- [TASK MATERIAL]
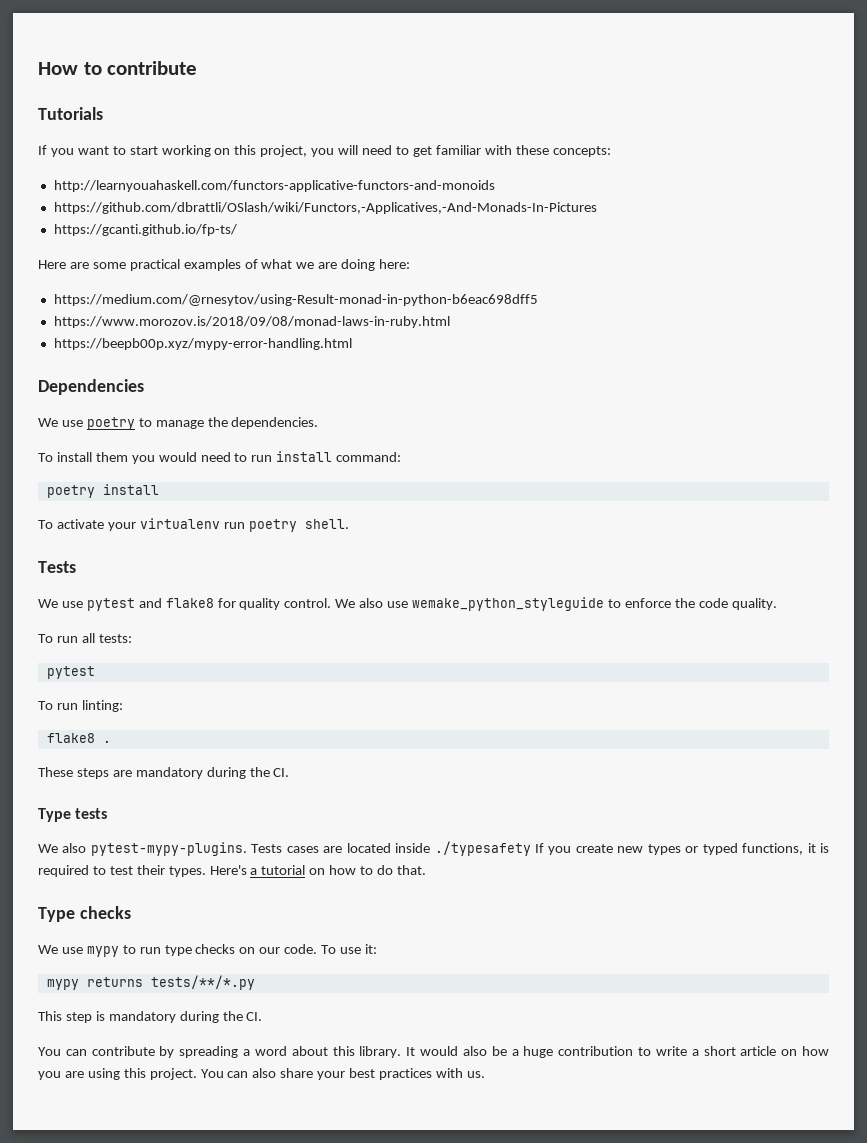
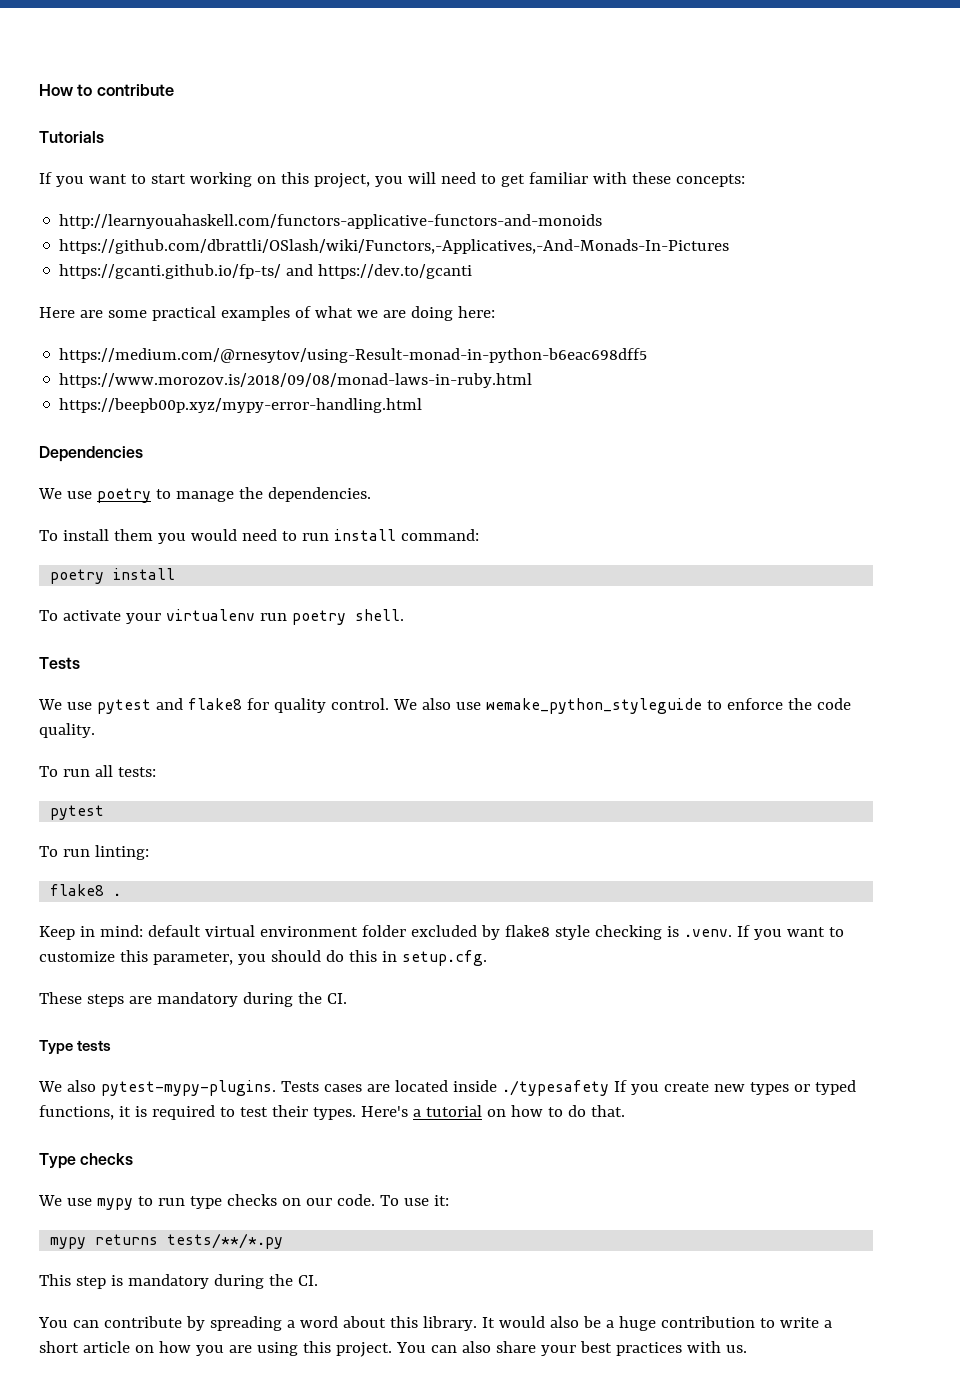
- https://gcanti.github.io/fp-ts/
+ https://gcanti.github.io/fp-ts/ and https://dev.to/gcanti
+ Keep in mind: default virtual environment folder excluded by flake8 style checking is .venv. If you want to customize this parameter, you should do this in setup.cfg.

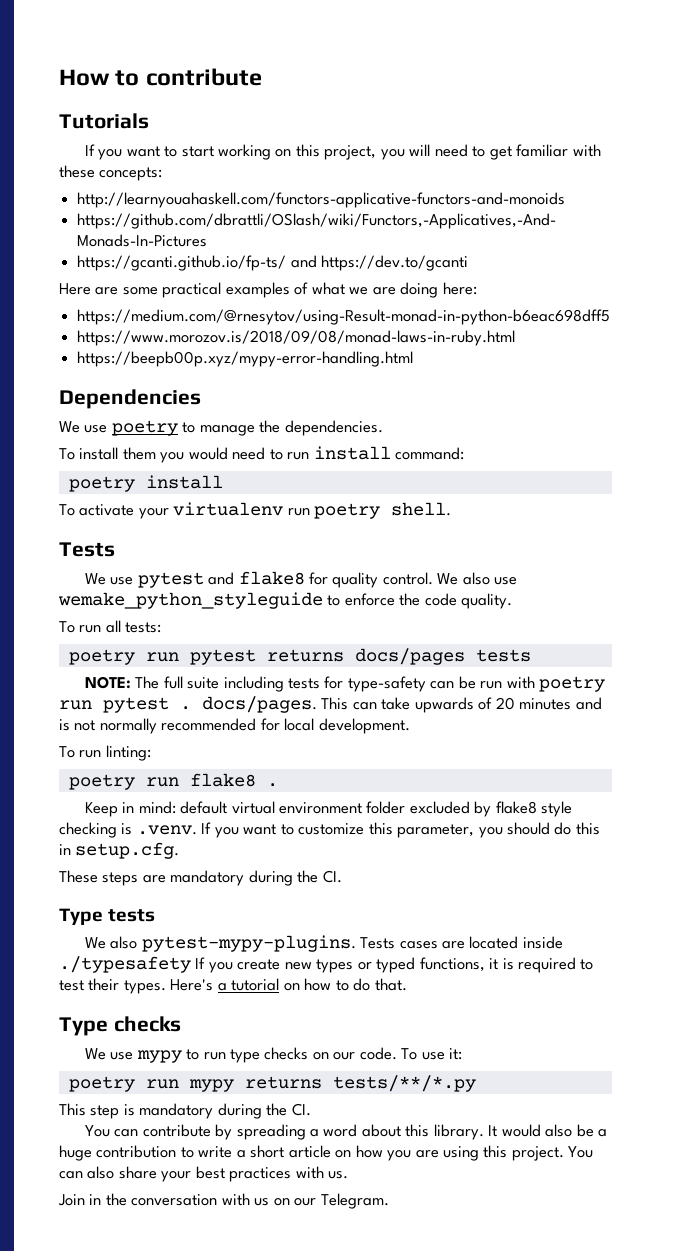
  To run all tests:
- pytest
+ poetry run pytest returns docs/pages tests
+ NOTE: The full suite including tests for type-safety can be run with poetry run pytest . docs/pages. This can take upwards of 20 minutes and is not normally recommended for local development.
- flake8 .
+ poetry run flake8 .
- mypy returns tests/**/*.py
+ poetry run mypy returns tests/**/*.py
+ Join in the conversation with us on our Telegram.

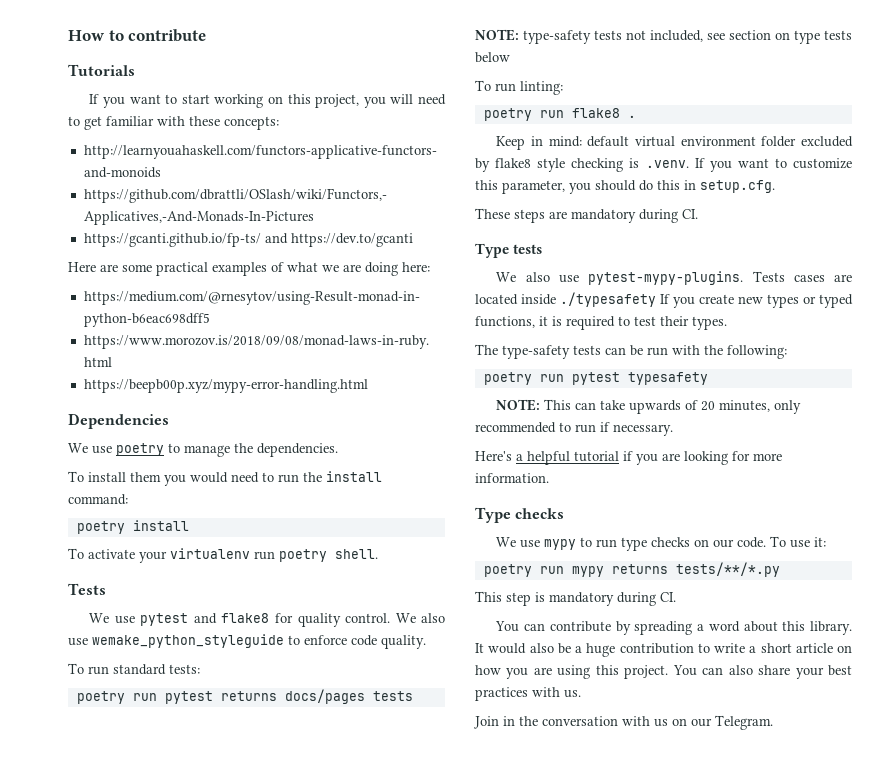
- To install them you would need to run install command:
+ To install them you would need to run the install command:
- We also use wemake_python_styleguide to enforce the code quality.
+ We also use wemake_python_styleguide to enforce code quality.
- To run all tests:
+ To run standard tests:
- NOTE: The full suite including tests for type-safety can be run with poetry run pytest . docs/pages. This can take upwards of 20 minutes and is not normally recommended for local development.
+ NOTE: type-safety tests not included, see section on type tests below
- These steps are mandatory during the CI.
+ These steps are mandatory during CI.
- We also pytest-mypy-plugins.
+ We also use pytest-mypy-plugins.
- Tests cases are located inside ./typesafety If you create new types or typed functions, it is required to test their types. Here's a tutorial on how to do that.
+ Tests cases are located inside ./typesafety If you create new types or typed functions, it is required to test their types.
+ The type-safety tests can be run with the following:
+ poetry run pytest typesafety
+ NOTE: This can take upwards of 20 minutes, only recommended to run if necessary.
+ Here's a helpful tutorial if you are looking for more information.
- This step is mandatory during the CI.
+ This step is mandatory during CI.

- [WORK TO BE COMPLETED]
Wherever the string "enforce" appears in the entries, copy that line.

- [COMPLETED TASK]
- We also use wemake_python_styleguide to enforce the code quality.
+ We also use wemake_python_styleguide to enforce code quality.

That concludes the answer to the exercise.